> **TASK OBJECTIVE**
Which lines belong in the answer? Exactly those from the line containing "-> [710,807,771,823] Editor/" through the last line of the records below, repeated as written.
** Opening EXERCISE DATA block **
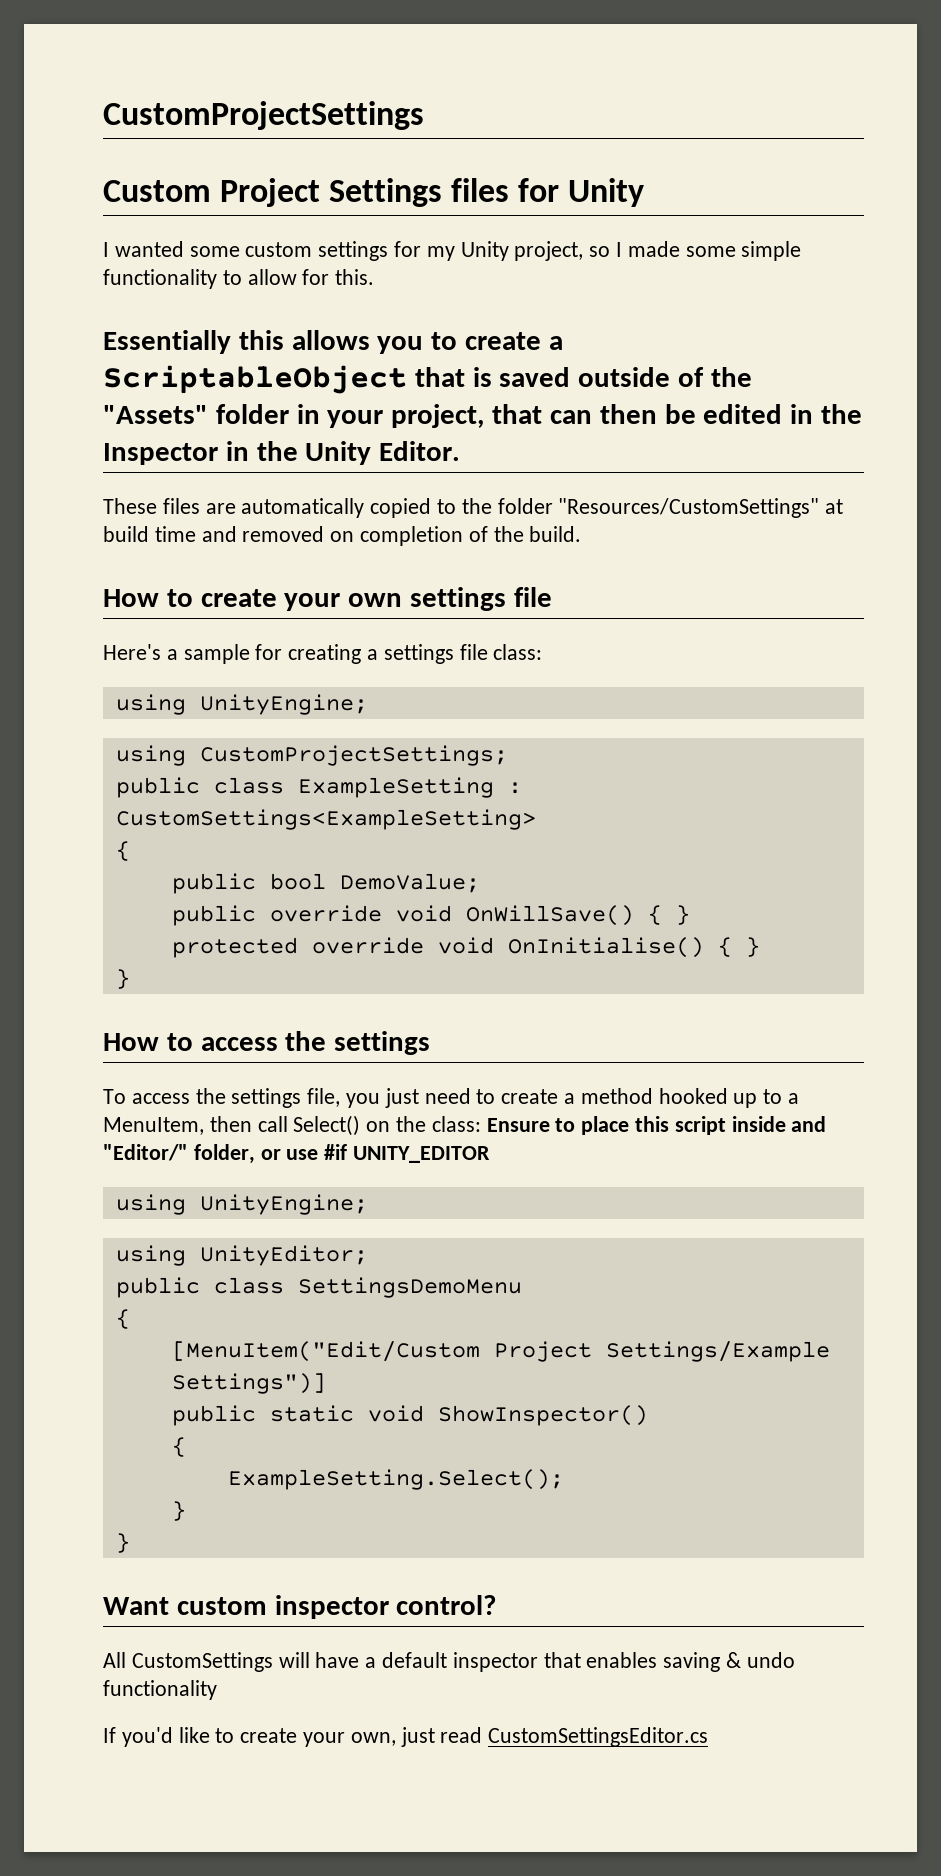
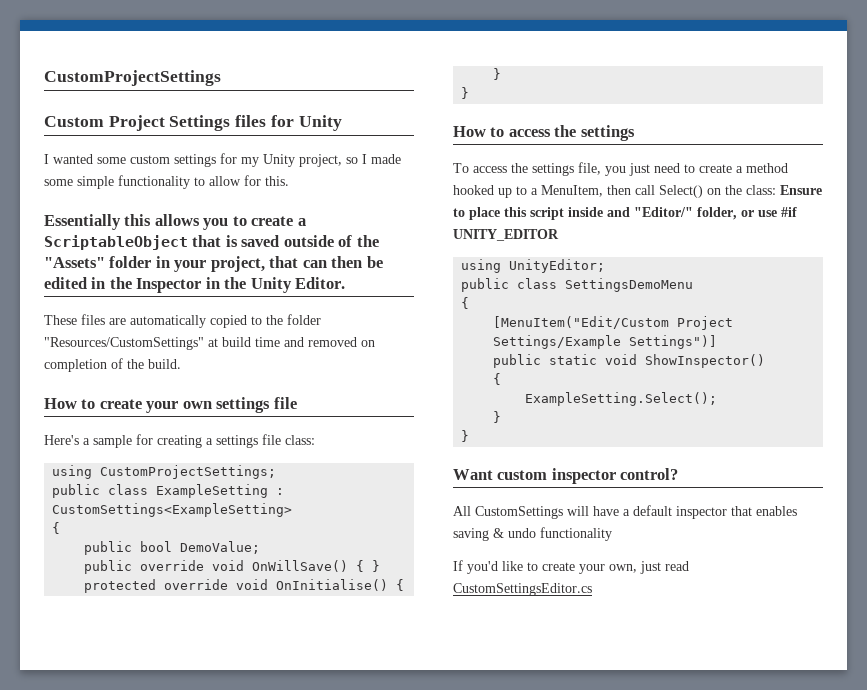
[115,694,368,715] // using UnityEngine; -> (315, 440) none
[115,1194,368,1215] // using UnityEngine; -> (559, 235) none

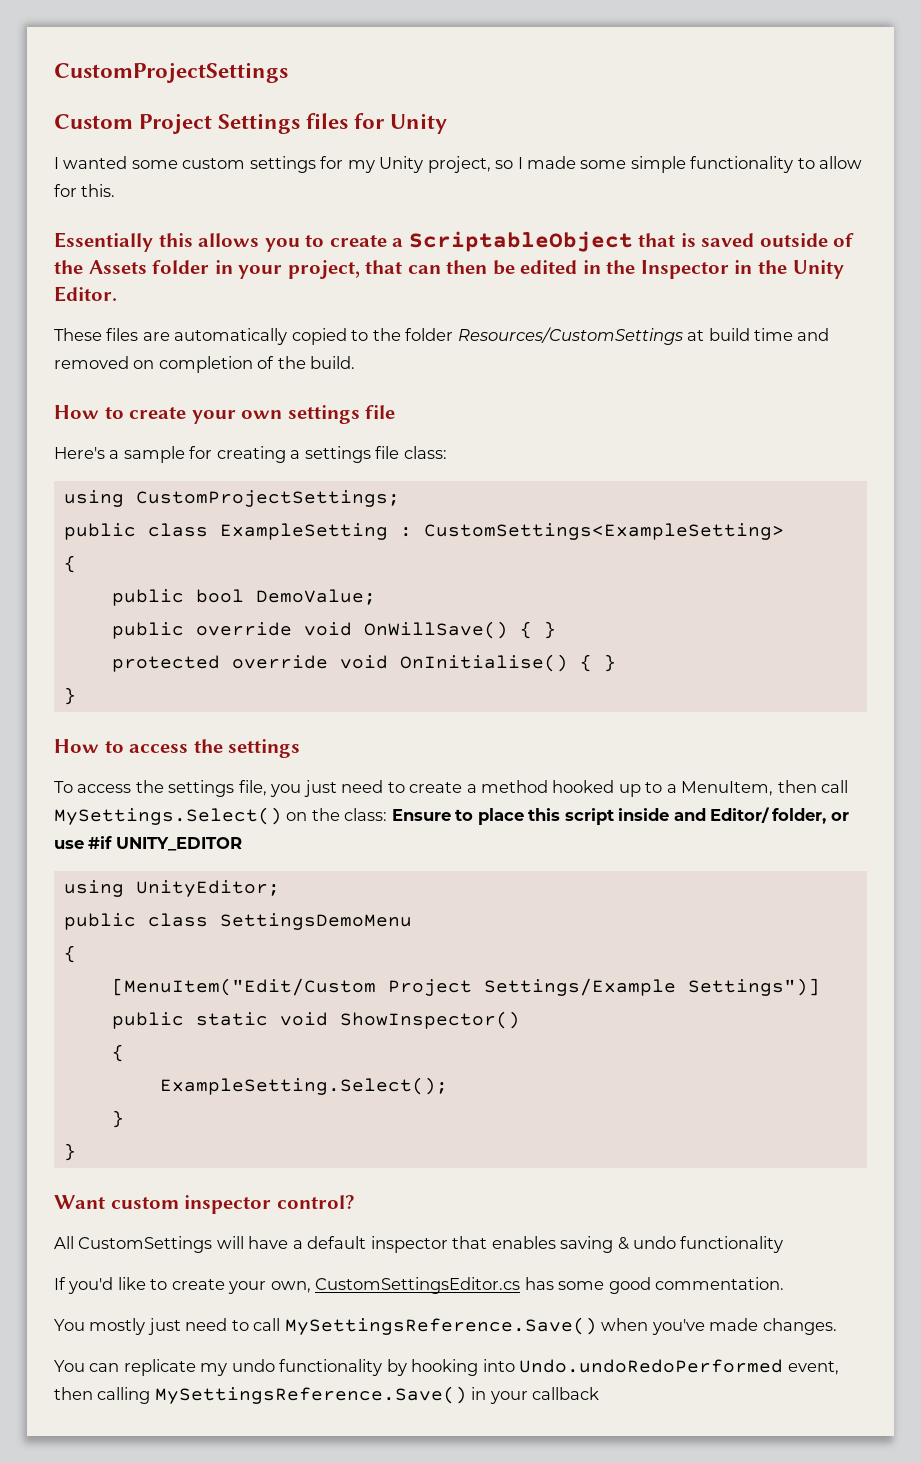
[44,257,105,268] "Assets" -> [88,260,147,274] Assets
[44,337,204,350] "Resources/CustomSettings" -> [457,327,683,345] Resources/CustomSettings
[659,185,703,198] Select() -> [54,807,282,825] MySettings.Select()
[634,207,693,217] "Editor/" -> [710,807,771,823] Editor/
[640,561,689,574] [453,583,592,596] just read CustomSettingsEditor.cs -> [315,1277,785,1294] [54,1317,837,1335] [54,1359,839,1376] [54,1386,600,1404] CustomSettingsEditor.cs has some good commentation. // You mostly just need to call MySettingsReference.Save() when you've made changes. // You can replicate my undo functionality by hooking into Undo.undoRedoPerformed event, then calling MySettingsReference.Save() in your callback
** Closing EXERCISE DATA block **
> **OUTPUT**
[634,207,693,217] "Editor/" -> [710,807,771,823] Editor/
[640,561,689,574] [453,583,592,596] just read CustomSettingsEditor.cs -> [315,1277,785,1294] [54,1317,837,1335] [54,1359,839,1376] [54,1386,600,1404] CustomSettingsEditor.cs has some good commentation. // You mostly just need to call MySettingsReference.Save() when you've made changes. // You can replicate my undo functionality by hooking into Undo.undoRedoPerformed event, then calling MySettingsReference.Save() in your callback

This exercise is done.